The line-up includes interdisciplinary visual artist Sione Tuívailala Monū, who has a strong performative aspect to the works they produce; young up and coming artist Nââwié Tutugoro; Parasite, a queer space run by Dan Sanders, featuring Ali Sensecall, Tash Keddy and Samuel Te Kani; and Sholto Buck, who is presented by Victoria McAdam — a curator formerly of Bowerbank Ninow (now Visions). Each booth is also accompanied by a 600-1,000 word text by an independent writer.
“Ultimately, we feel all these artists are deserving of acknowledgement and need a platform. Lots of our artists have serious and long-standing practices but just aren’t represented because there are so few galleries.”
All four May Fair organisers bring their experience from a background in the arts and its surrounding community — Hemus and Woodhouse founded Wet Green, an address-less gallery, while King and Lloyd previously started Karangahape Road artist-run project space Fuzzy Vibes.

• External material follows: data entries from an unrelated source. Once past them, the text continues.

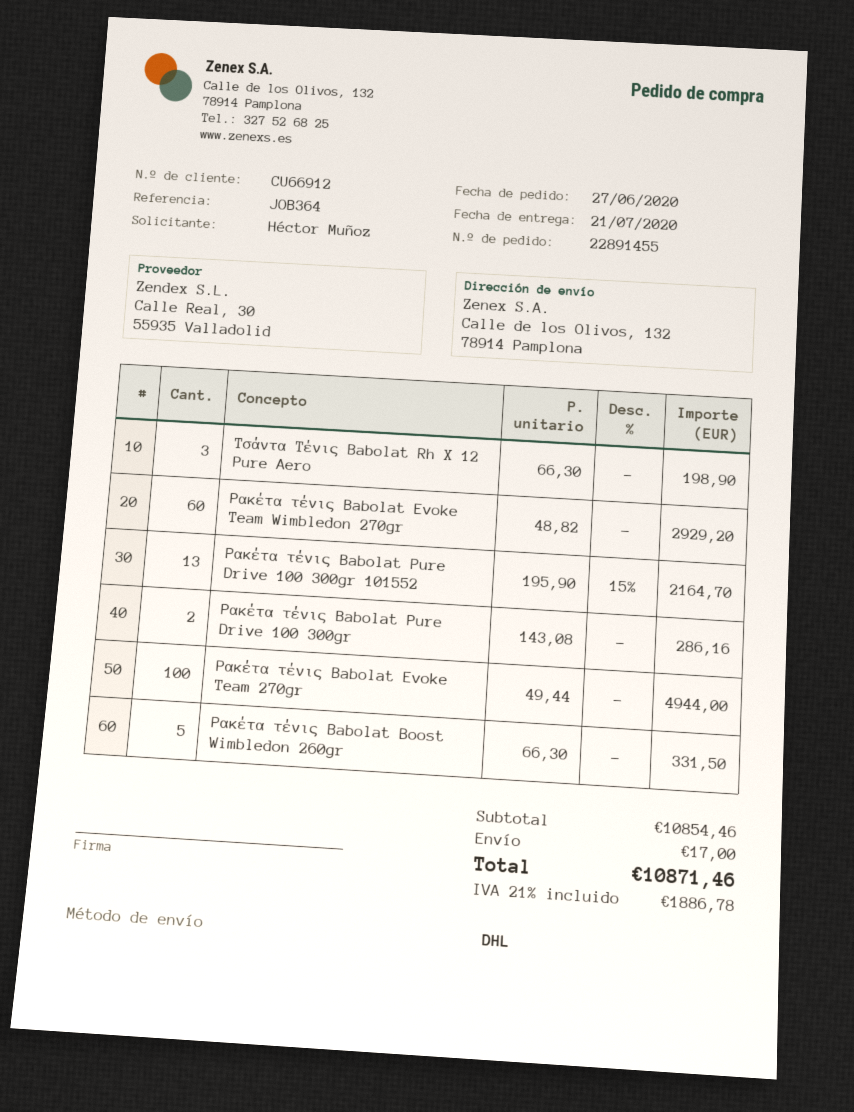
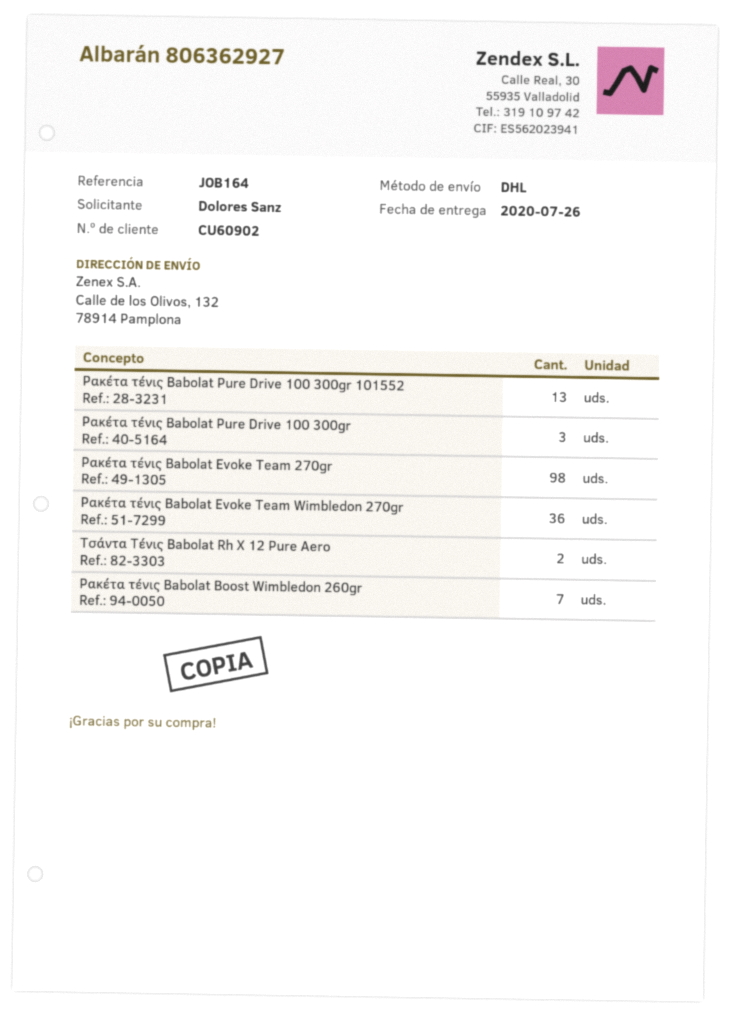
delivery date: 2020-07-21 -> 2020-07-26
customer number: CU66912 -> CU60902
reference: JOB364 -> JOB164
ordered by: Héctor Muñoz -> Dolores Sanz
Τσάντα Τένις Babolat Rh X 12 Pure Aero: 3 -> 2
Ρακέτα τένις Babolat Evoke Team Wimbledon 270gr: 60 -> 36
Ρακέτα τένις Babolat Pure Drive 100 300gr: 2 -> 3
Ρακέτα τένις Babolat Evoke Team 270gr: 100 -> 98
Ρακέτα τένις Babolat Boost Wimbledon 260gr: 5 -> 7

The group plans to hold a physical May Fair in 2021, with its inaugural digital edition proving to be in high demand.
“It’s important to have conversations about how and why we consume art,” says King, “examining what the value of having art in your life is, and in general, why and what it means to the arts and artists when you support it.”
It’s understandable that some people might just want a nice piece as decor in their house, she says. “But you could have something that’s just a little more interesting and something you can really find a connection with, be that with the artwork itself or with the artist who made it.”